The creature hosts a shell made of iron and lives around hydrothermal vents in the dark depths of the Indian Ocean, where searing hot water escapes from the sea floor. Its iron tags are layered like plated armor, possibly protecting it from the harpoon-like teeth and puncture-sharp claws of predators, according to the National Science Foundation. Beneath all the armor, it has a large heart, in part to keep the symbiotic bacteria within its body alive that in turn feeds its body (yes, we know, this sounds like a snail version of Game of Thrones).

The IUCN listed it as endangered on July 18, calling it a "notable introduction" that’s "from three locations restricted to hydrothermal vents on deep-ocean ridges in the Indian Ocean, at depths of up to 2,900 metres." 

Scaly-foot snail, otherwise dubbed "sea pangolin” in an attempt to make its name a tad more endearing. Chong Chen

 

Two of those three vents have active mining exploration licenses, the aim of which is to scour the deep sea for copper, cobalt, and rare earth metals. Mining corporations argue that the cause is necessary, with demand for copper, aluminum, and other such metals skyrocketing due to our increasingly connected, technological lives and smartphone use. 

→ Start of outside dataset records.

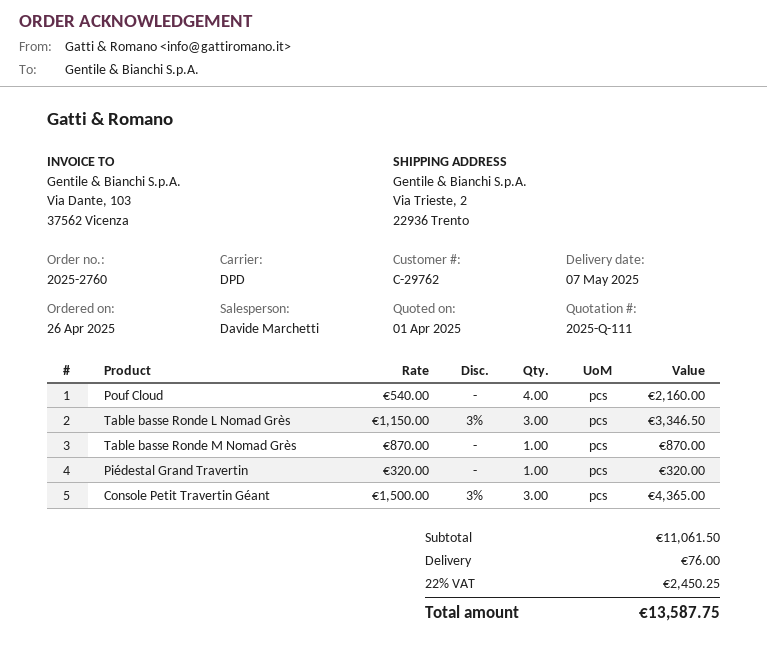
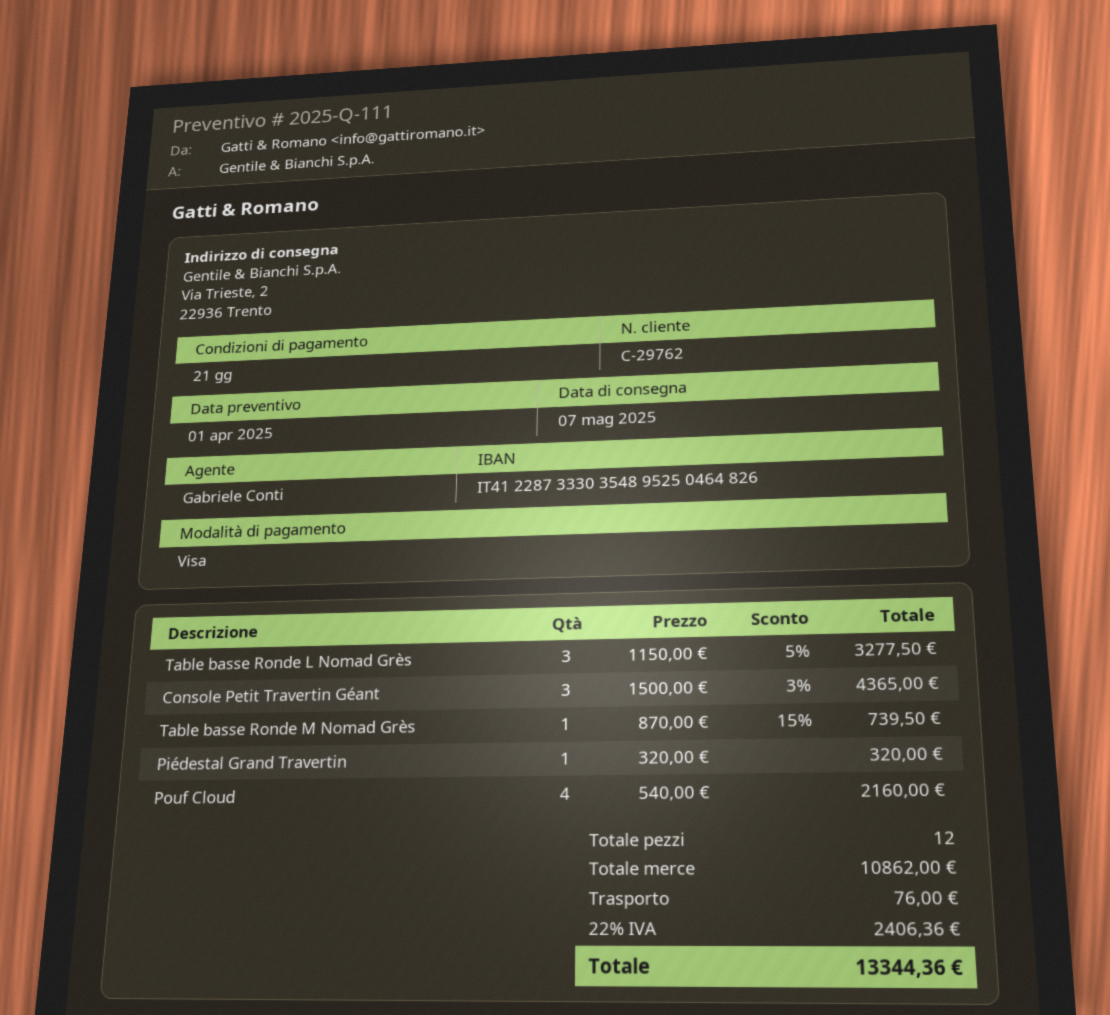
sales rep: Davide Marchetti -> Gabriele Conti
Table basse Ronde L Nomad Grès: 3 x 1150.00 - 3% = 3346.50 -> 3 x 1150.00 - 5% = 3277.50
Table basse Ronde M Nomad Grès: 1 x 870.00 = 870.00 -> 1 x 870.00 - 15% = 739.50
subtotal: 11061.50 -> 10862.00
tax: 22% = 2450.25 -> 22% = 2406.36
total: 13587.75 -> 13344.36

However, this may also be at the cost of some of the rarest and most peculiar deep-sea creatures on Earth. Exploratory mining can damage vents and create sediment clouds that smother the creatures, said Chong Chen, a deep-sea biologist to Nature in a commentary

Three populations of Chrysomallon squamiferum. Chong Chen/Wikimedia Commons

"It is crucial we are aware of the immediacy and potential impacts of deep-sea mining," said Dr Julia Sigwart of Queen’s University Belfast and study author of the paper published in Nature Ecology & Evolution.

"This Red List designation for these species will enable appropriate international protection for the most vulnerable of creatures."

Full-scale mining won’t begin until 2020 at the earliest, when the International Seabed Authority finalizes regulations on mining. The team note that they can’t replicate deep-sea hydrothermal vent conditions for deep-sea creatures; if we don’t want sea pangolins to go extinct, we’ll need to protect their natural habitats.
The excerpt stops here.